Oncology APPs Hold Key Roles in Community-Based Clinical Research

December 14, 2023 by Jan Tipton DNP, APRN-CNS, AOCN®

Nearly 65% of oncology advanced practice providers (APPs) say they (https://doi.org/10.6004/jadpro.2021.12.5.2) want to have a larger role in clinical research. Although research has often been a part of the APP role in academic institutions, providers now have the potential to engage in its expansion into community practice settings. Here are some of the key contributions APPs can bring to community-based clinical research. 

Key Role: Enrollment and Education 

Oncology APPs are an important member of the interprofessional team needed to enroll, treat, and monitor patients in clinical research programs. Only 8% of all patients with cancer in the United States enroll in (https://doi.org/10.1177/1740774520901514) clinical trials, and participation is even lower (https://doi.org/10.1188/19.CJON.220-223) among patients who belong to underrepresented groups, have low incomes, or live in rural areas. Every patient—especially older adults, who make up a growing percentage of adults with cancer—should be evaluated (https://doi.org/10.1093/jncimonographs/lgac019) for appropriate clinical trials.  

Oncology APPs have great opportunities (https://doi.org/10.1188/19.CJON.220-223) to establish trusting relationships with patients, guide them to appropriate trials, and promote shared decision-making, as well as address enrollment barriers related to social determinants of health, such as transportation, educational level, health literacy, and financial resources.  

Unfortunately, patient populations in many trials do not represent (https://doi.org/10.1188/19.CJON.220-223) the overall population, and many patients are excluded (https://doi.org/10.6004/jadpro.2022.13.3.6) because of language barriers or lack of culturally sensitive materials.
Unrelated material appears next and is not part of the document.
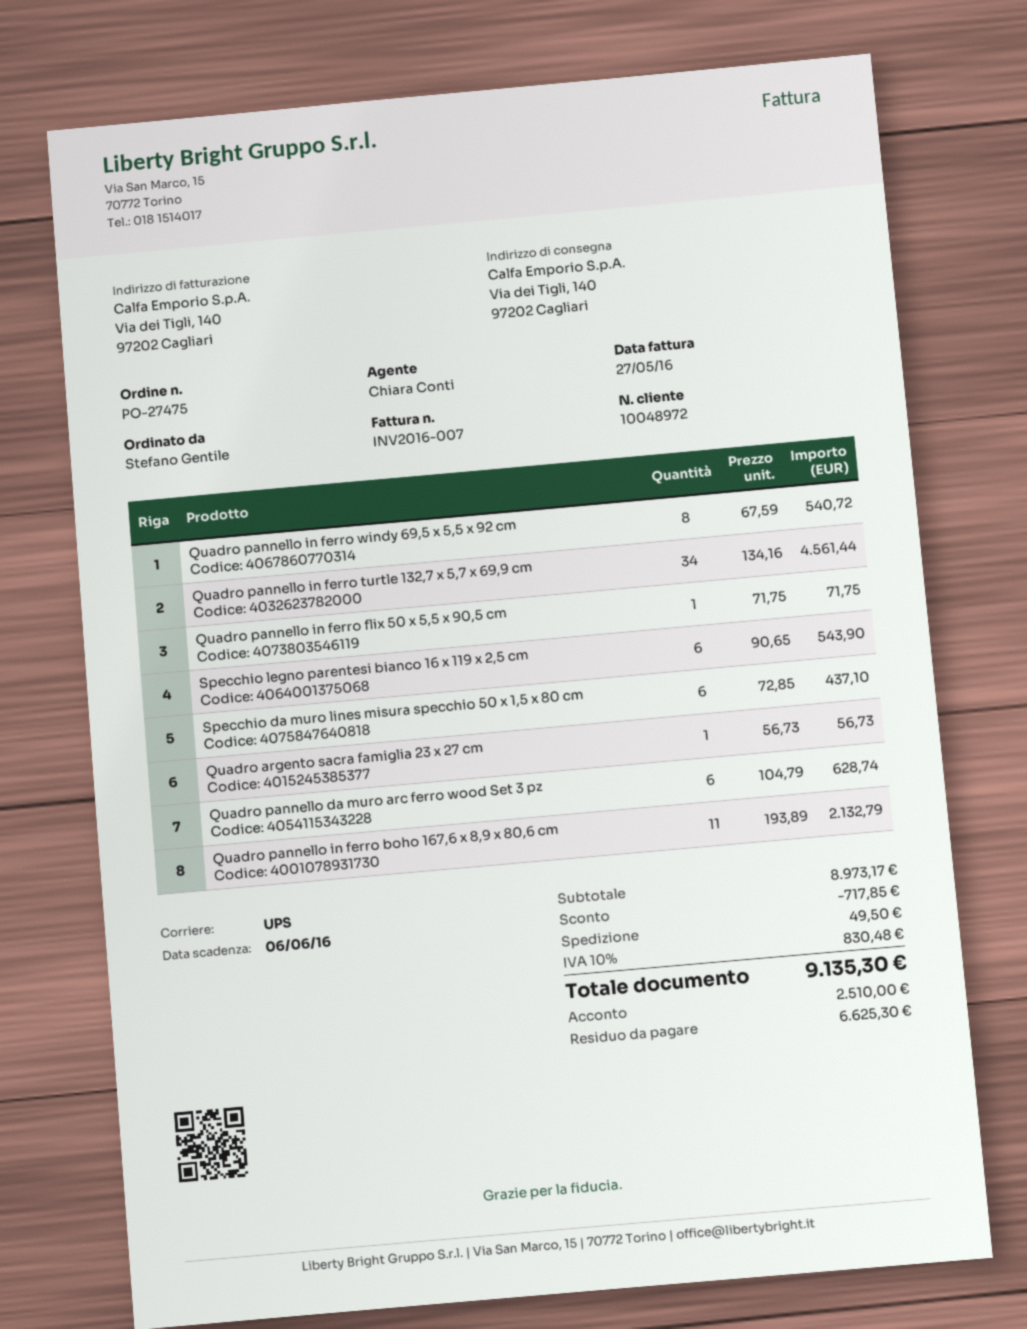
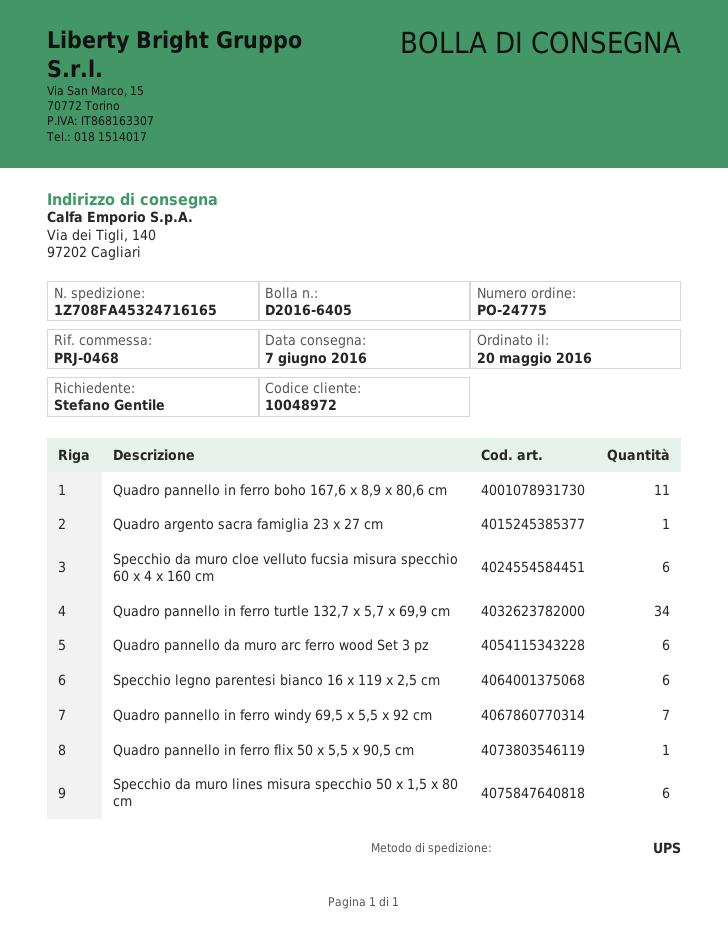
order number: PO-27475 -> PO-24775
Quadro pannello in ferro windy 69,5 x 5,5 x 92 cm: 8 -> 7
Specchio da muro cloe velluto fucsia misura specchio 60 x 4 x 160 cm: none -> 6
More accurate representation ensures that the information learned from a trial applies to all patients and identifies different considerations for special groups that clinicians must be aware of to provide personalized care.  

Oncology APPs can provide patient and clinician education, raise awareness of barriers, and create and promote resources to make clinical trials more feasible and desirable for patients. They can also help reconcile differences in perceptions among physicians, APPs, the research team, and patients, which may require (https://doi.org/10.6004/jadpro.2022.13.3.7) more individualized education to overcome implicit biases and prevent misunderstanding and miscommunication.  

Key Role: Symptom Management and Monitoring 

Promptly identifying adverse events, documenting accurate and detailed information, and providing feedback to the research staff, protocol sponsor, and patients and caregivers are paramount for good clinical practice and accounting for clinical trial audits. In those areas, oncology APPs set the standard. They also have key roles in symptom management and coordinating evidence-based care for complex patients with multiple comorbidities. Emerging roles may involve using technology (https://doi.org/10.6004/jadpro.2022.13.3.7), such as telemedicine with remote monitoring, for clinical trials consultations and monitoring patients for adverse events once enrolled. 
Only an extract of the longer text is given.